Mehrere Spieler könnten gehen

Roberto Hilbert

Kämpft ab sofort nur noch viertklassig um die Bälle: Roberto Hilbert (r.) © Imago / Robert Michael

Nachdem sich der Ex-Nationalspieler noch im November in einem Interview mit seiner Reservistenrolle unzufrieden gezeigt hatte, hat Roberto Hilbert seine Profi-Karriere nun bereits ein halbes Jahr vor Vertragsende beendet. Stattdessen wird der 34-Jährige ab sofort im Nachwuchsbereich der SpVgg Greuther Fürth mitarbeiten und außerdem dem Kader der in der Regionalliga Bayern spielenden U23 angehören.

Hilbert, der wohl eine Ausbildung zum Athletiktrainer absolvieren wird, könnte indes nicht der letzte Spieler aus dem bisherigen Kleeblatt-Kader sein, der sich im Winter verändert.

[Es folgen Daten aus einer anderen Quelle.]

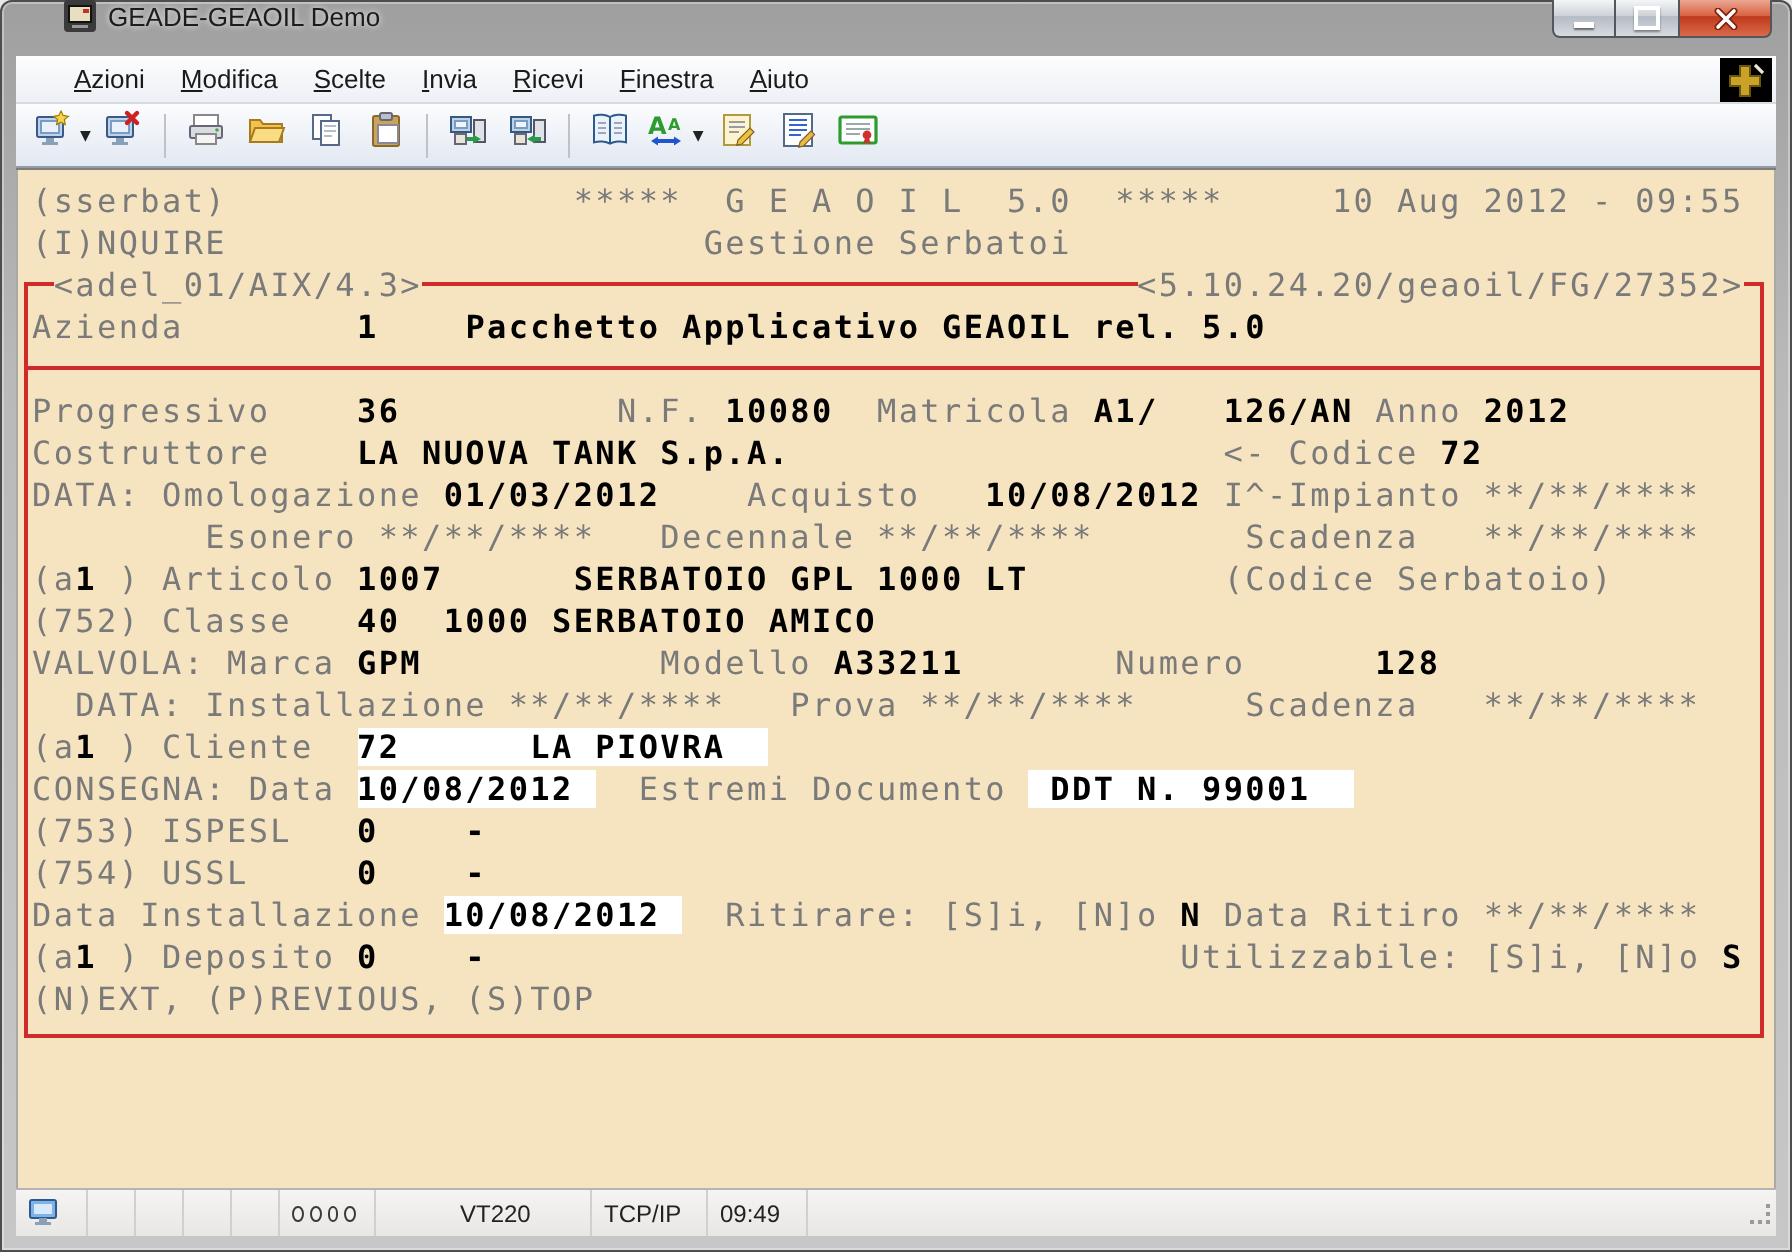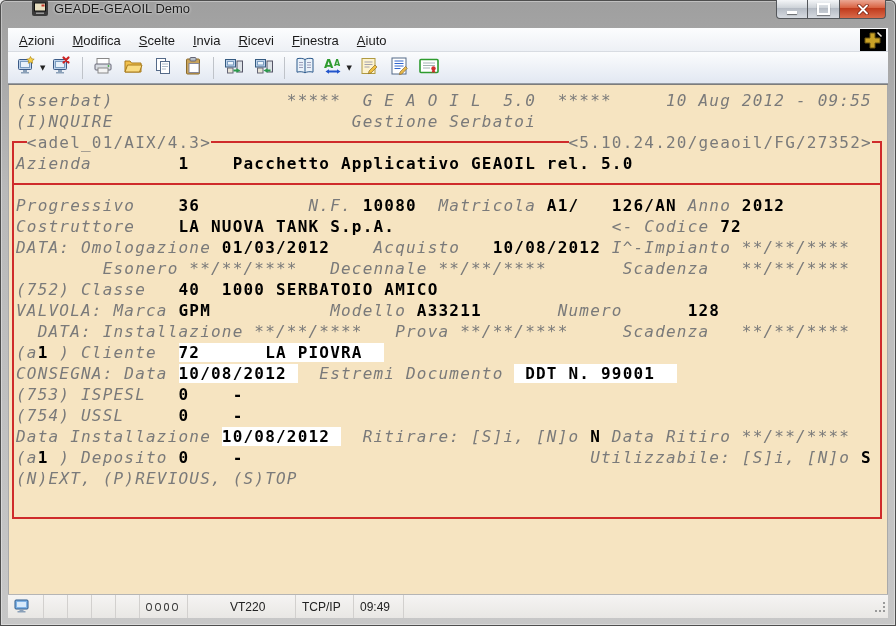--- a/index.html
+++ b/index.html
@@ -27,7 +27,7 @@
   .client{position:absolute;left:8px;top:28px;width:880px;height:590px;background:#fff;}
   
   .menubar{position:relative;height:24px;background:linear-gradient(#fcfdfe,#edf0f5);
-           border-bottom:1px solid #d8dce2;display:flex;align-items:center;padding-left:2px;box-sizing:border-box;}
+           border-bottom:1px solid #d8dce2;display:flex;align-items:center;padding-left:20px;box-sizing:border-box;}
   .menu-item{font-size:13px;color:#1a1a1a;padding:3px 9px;cursor:default;}
   .menu-item u{text-decoration:underline;}
   .host-logo{position:absolute;right:2px;top:1px;width:26px;height:22px;}

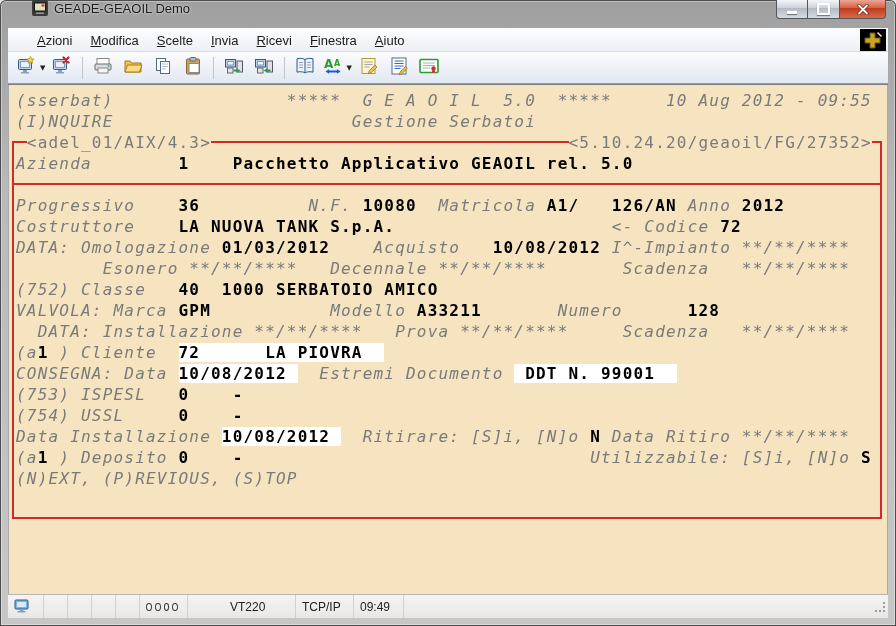--- a/index.html
+++ b/index.html
@@ -43,7 +43,7 @@
   #term{position:relative;z-index:2;padding:5px 0 0 8px;}
   .trow{height:21px;line-height:21px;white-space:pre;
         font-family:"DejaVu Sans Mono",monospace;font-size:16px;letter-spacing:1.2px;}
-  .s-g{color:#7a7a7a;font-style:italic;}
+  .s-g{color:#7a7a7a;}
   .s-p{color:#7a7a7a;}
   .s-b{color:#000;font-weight:bold;}
   .s-f{background:#ffffff;color:#000;font-weight:bold;}

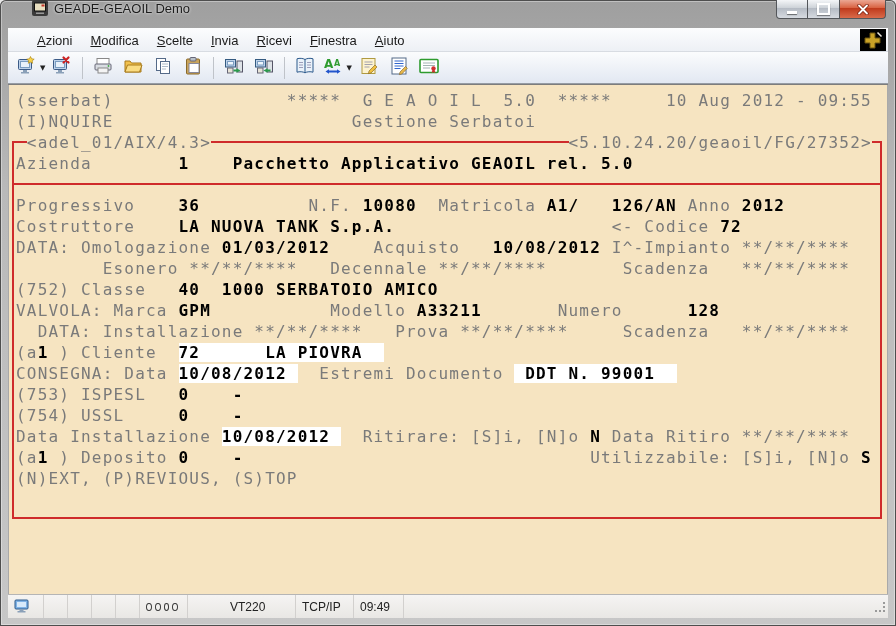--- a/index.html
+++ b/index.html
@@ -228,6 +228,7 @@
           <div class="trow"><span class="s-g">Costruttore    </span><span class="s-b">LA NUOVA TANK S.p.A.</span><span class="s-g">                    &lt;- Codice </span><span class="s-b">72</span></div>
           <div class="trow"><span class="s-g">DATA: Omologazione </span><span class="s-b">01/03/2012</span><span class="s-g">    Acquisto   </span><span class="s-b">10/08/2012</span><span class="s-g"> I^-Impianto **/**/****</span></div>
           <div class="trow"><span class="s-g">        Esonero **/**/****   Decennale **/**/****       Scadenza   **/**/****</span></div>
+          <div class="trow"><span class="s-g">(a</span><span class="s-b">1</span><span class="s-g"> ) Articolo </span><span class="s-b">1007      SERBATOIO GPL 1000 LT</span><span class="s-g">         (Codice Serbatoio)</span></div>
           <div class="trow"><span class="s-g">(752) Classe   </span><span class="s-b">40  1000 SERBATOIO AMICO</span></div>
           <div class="trow"><span class="s-g">VALVOLA: Marca </span><span class="s-b">GPM</span><span class="s-g">           Modello </span><span class="s-b">A33211</span><span class="s-g">       Numero      </span><span class="s-b">128</span></div>
           <div class="trow"><span class="s-g">  DATA: Installazione **/**/****   Prova **/**/****     Scadenza   **/**/****</span></div>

Der erste Kandidat für einen Abschied ist Levent Aycicek, der am heutigen Montag nicht mit ins Trainingslager reist, sondern stattdessen laut der Nürnberger Zeitung vorliegende Angebote prüfen soll. Der Mittelfeldspieler, der in der Hinrunde nur im Regionalliga-Team zum Zug kam, wird seinen bis Juni laufenden Vertrag voraussichtlich vorzeitig auflösen.

Robert Muric ist kein Thema

Mit ins Trainingslager reisen werden hingegen Patrick Sontheimer, Benedikt Kirsch und Nik Omladic, deren Perspektiven in Fürth zuletzt nicht mehr die besten waren. Bei diesem Trio wäre die SpVgg gesprächsbereit.

In Sachen Neuzugänge hat sich bislang noch nichts getan und es ist aufgrund eines überschaubaren Budgets auch nicht sicher, dass Verstärkung an Land gezogen werden kann. Interesse soll aber an Hoffenheims Offensivtalent Robin Hack bestehen, der aber auch bei anderen Zweitligisten auf dem Zettel steht. Der zuletzt gehandelte Robert Muric ist laut Aussage von Geschäftsführer Rachid Azzouzi dagegen kein Thema.